WHAT IS BEING ASKED
From the line that contains "position: absolute;" to the end of the entries, copy each line exactly, though the pictures stay out.

[Recorded data]

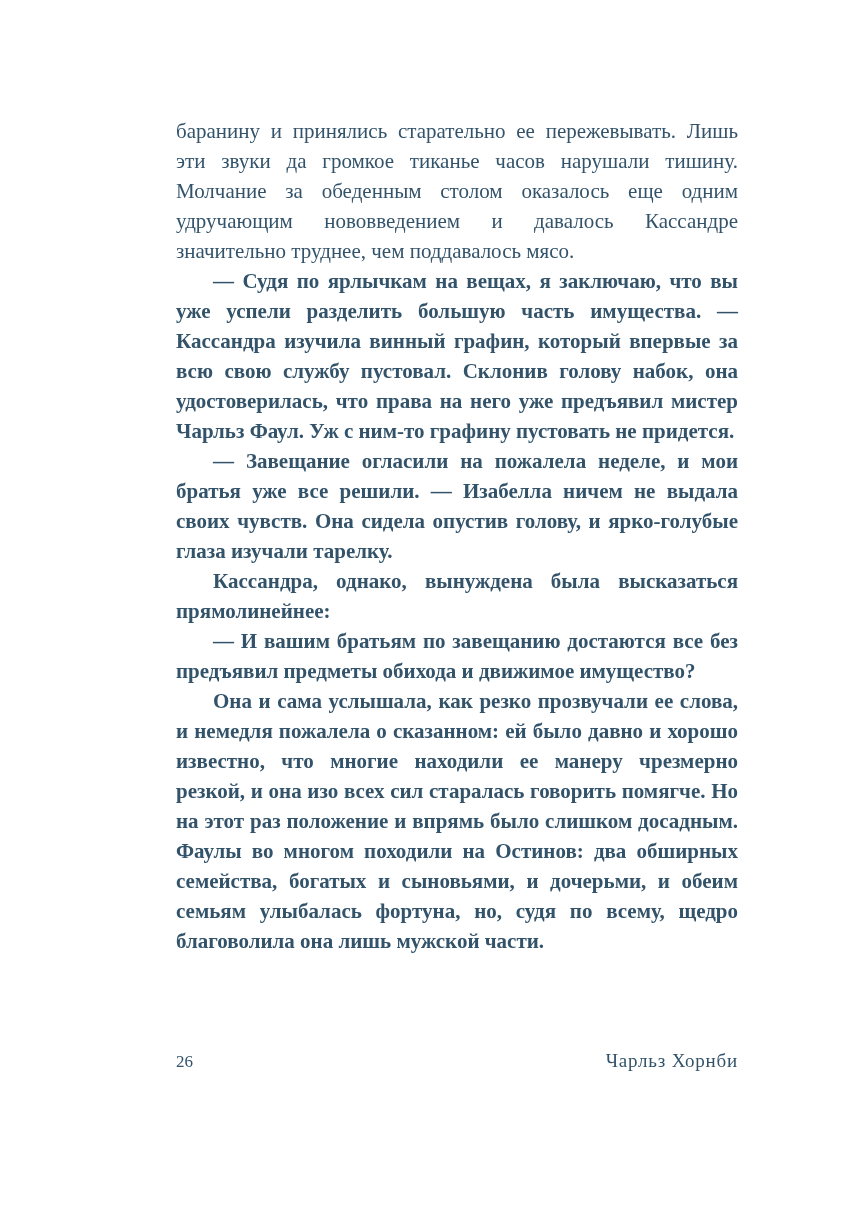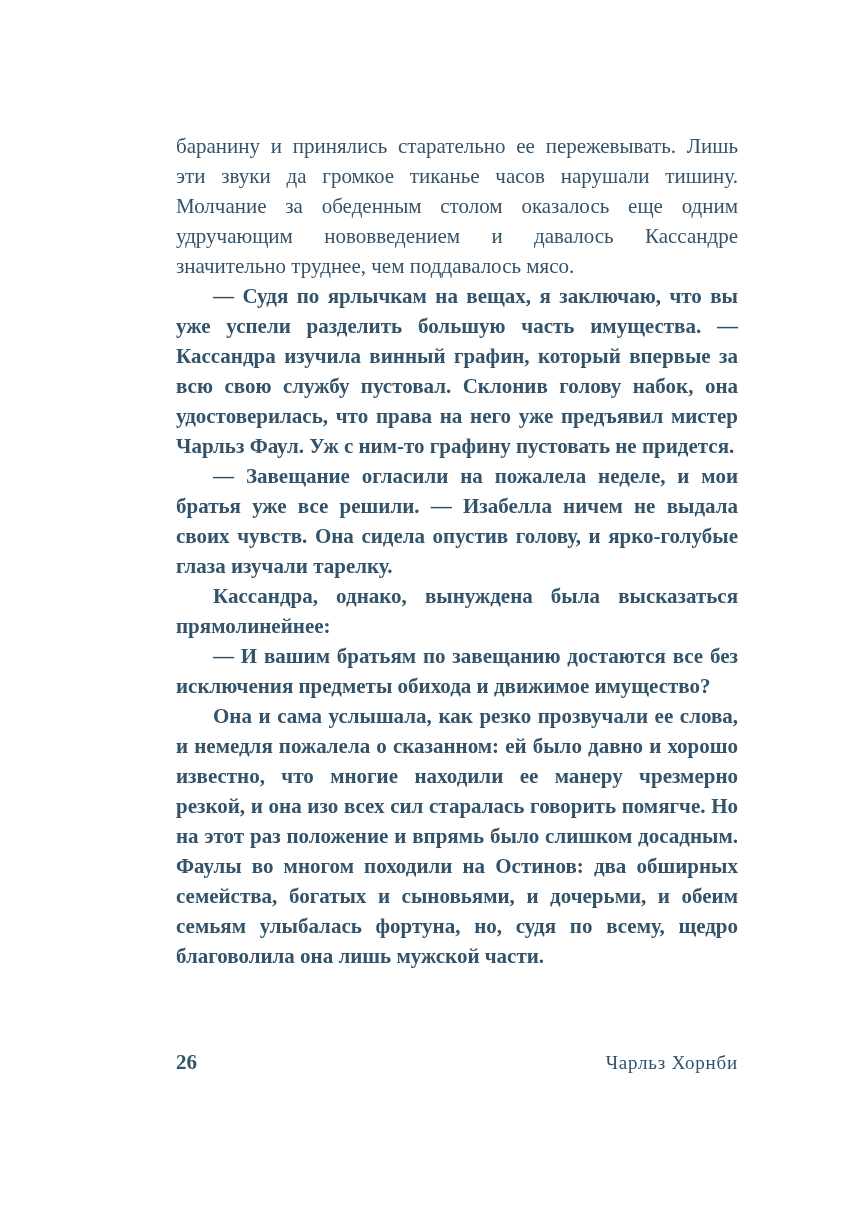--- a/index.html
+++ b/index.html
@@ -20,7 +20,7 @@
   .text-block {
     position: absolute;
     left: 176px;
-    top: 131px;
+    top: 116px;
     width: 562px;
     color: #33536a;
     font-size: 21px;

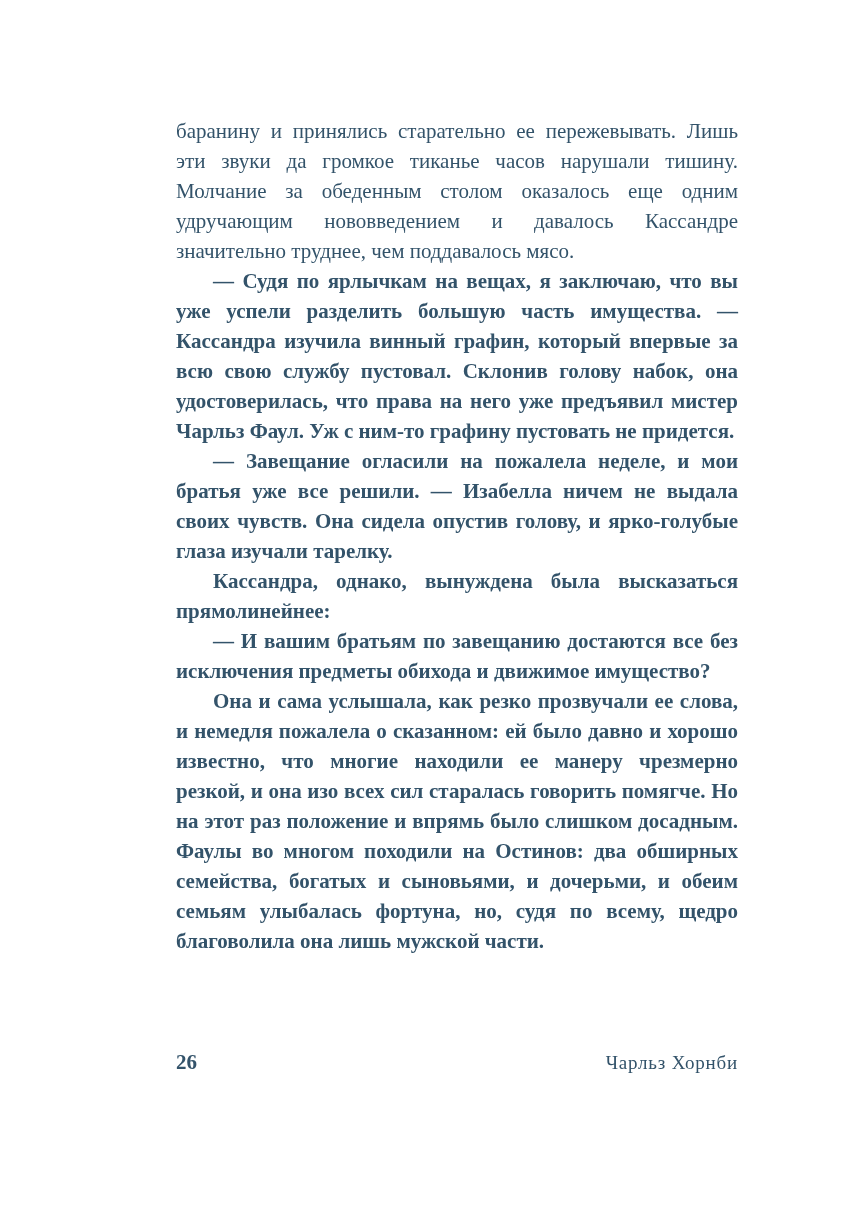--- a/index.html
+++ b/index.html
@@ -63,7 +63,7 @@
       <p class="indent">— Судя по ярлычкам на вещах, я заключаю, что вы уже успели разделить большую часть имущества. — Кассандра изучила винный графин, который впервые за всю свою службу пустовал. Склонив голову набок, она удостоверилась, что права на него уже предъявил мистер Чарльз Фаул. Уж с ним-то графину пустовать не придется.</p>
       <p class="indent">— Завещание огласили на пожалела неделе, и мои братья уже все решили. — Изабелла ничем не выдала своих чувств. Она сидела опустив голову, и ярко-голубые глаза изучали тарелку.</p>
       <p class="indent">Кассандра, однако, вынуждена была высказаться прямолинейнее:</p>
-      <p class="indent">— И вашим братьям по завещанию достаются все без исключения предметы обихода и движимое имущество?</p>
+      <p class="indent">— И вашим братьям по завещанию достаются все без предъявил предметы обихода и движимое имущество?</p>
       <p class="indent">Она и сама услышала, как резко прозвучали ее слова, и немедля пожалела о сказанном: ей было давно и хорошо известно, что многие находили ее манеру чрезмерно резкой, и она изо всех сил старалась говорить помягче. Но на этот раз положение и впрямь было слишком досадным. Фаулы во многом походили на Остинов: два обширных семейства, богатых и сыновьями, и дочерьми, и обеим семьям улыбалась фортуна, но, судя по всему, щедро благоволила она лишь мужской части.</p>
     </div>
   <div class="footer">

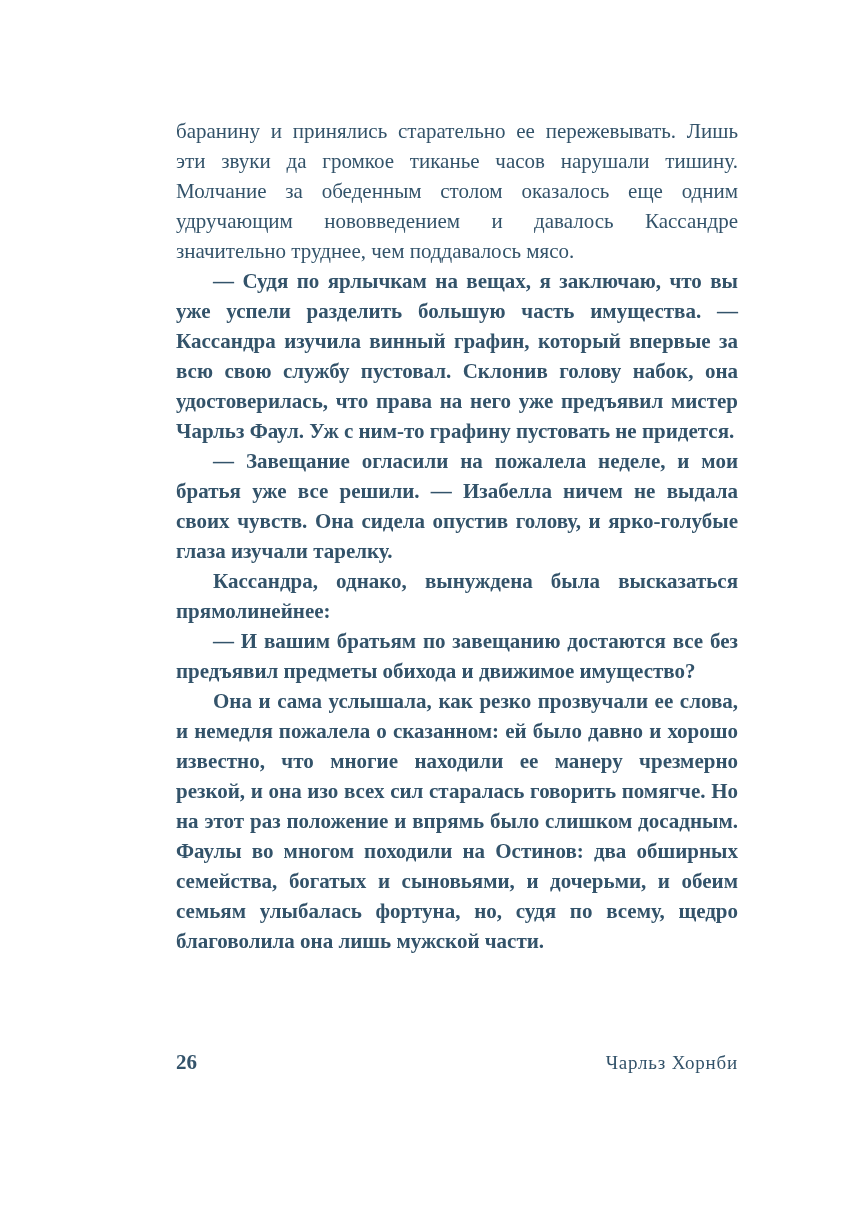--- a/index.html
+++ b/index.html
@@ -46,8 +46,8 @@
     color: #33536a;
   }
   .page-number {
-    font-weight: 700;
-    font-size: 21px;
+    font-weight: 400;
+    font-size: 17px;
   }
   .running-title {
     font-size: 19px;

EXERCISE SOLUTION
     position: absolute;
     left: 176px;
-    top: 131px;
+    top: 116px;
     width: 562px;
     color: #33536a;
     font-size: 21px;

--- a/index.html
+++ b/index.html
@@ -63,7 +63,7 @@
       <p class="indent">— Судя по ярлычкам на вещах, я заключаю, что вы уже успели разделить большую часть имущества. — Кассандра изучила винный графин, который впервые за всю свою службу пустовал. Склонив голову набок, она удостоверилась, что права на него уже предъявил мистер Чарльз Фаул. Уж с ним-то графину пустовать не придется.</p>
       <p class="indent">— Завещание огласили на пожалела неделе, и мои братья уже все решили. — Изабелла ничем не выдала своих чувств. Она сидела опустив голову, и ярко-голубые глаза изучали тарелку.</p>
       <p class="indent">Кассандра, однако, вынуждена была высказаться прямолинейнее:</p>
-      <p class="indent">— И вашим братьям по завещанию достаются все без исключения предметы обихода и движимое имущество?</p>
+      <p class="indent">— И вашим братьям по завещанию достаются все без предъявил предметы обихода и движимое имущество?</p>
       <p class="indent">Она и сама услышала, как резко прозвучали ее слова, и немедля пожалела о сказанном: ей было давно и хорошо известно, что многие находили ее манеру чрезмерно резкой, и она изо всех сил старалась говорить помягче. Но на этот раз положение и впрямь было слишком досадным. Фаулы во многом походили на Остинов: два обширных семейства, богатых и сыновьями, и дочерьми, и обеим семьям улыбалась фортуна, но, судя по всему, щедро благоволила она лишь мужской части.</p>
     </div>
   <div class="footer">

--- a/index.html
+++ b/index.html
@@ -46,8 +46,8 @@
     color: #33536a;
   }
   .page-number {
-    font-weight: 700;
-    font-size: 21px;
+    font-weight: 400;
+    font-size: 17px;
   }
   .running-title {
     font-size: 19px;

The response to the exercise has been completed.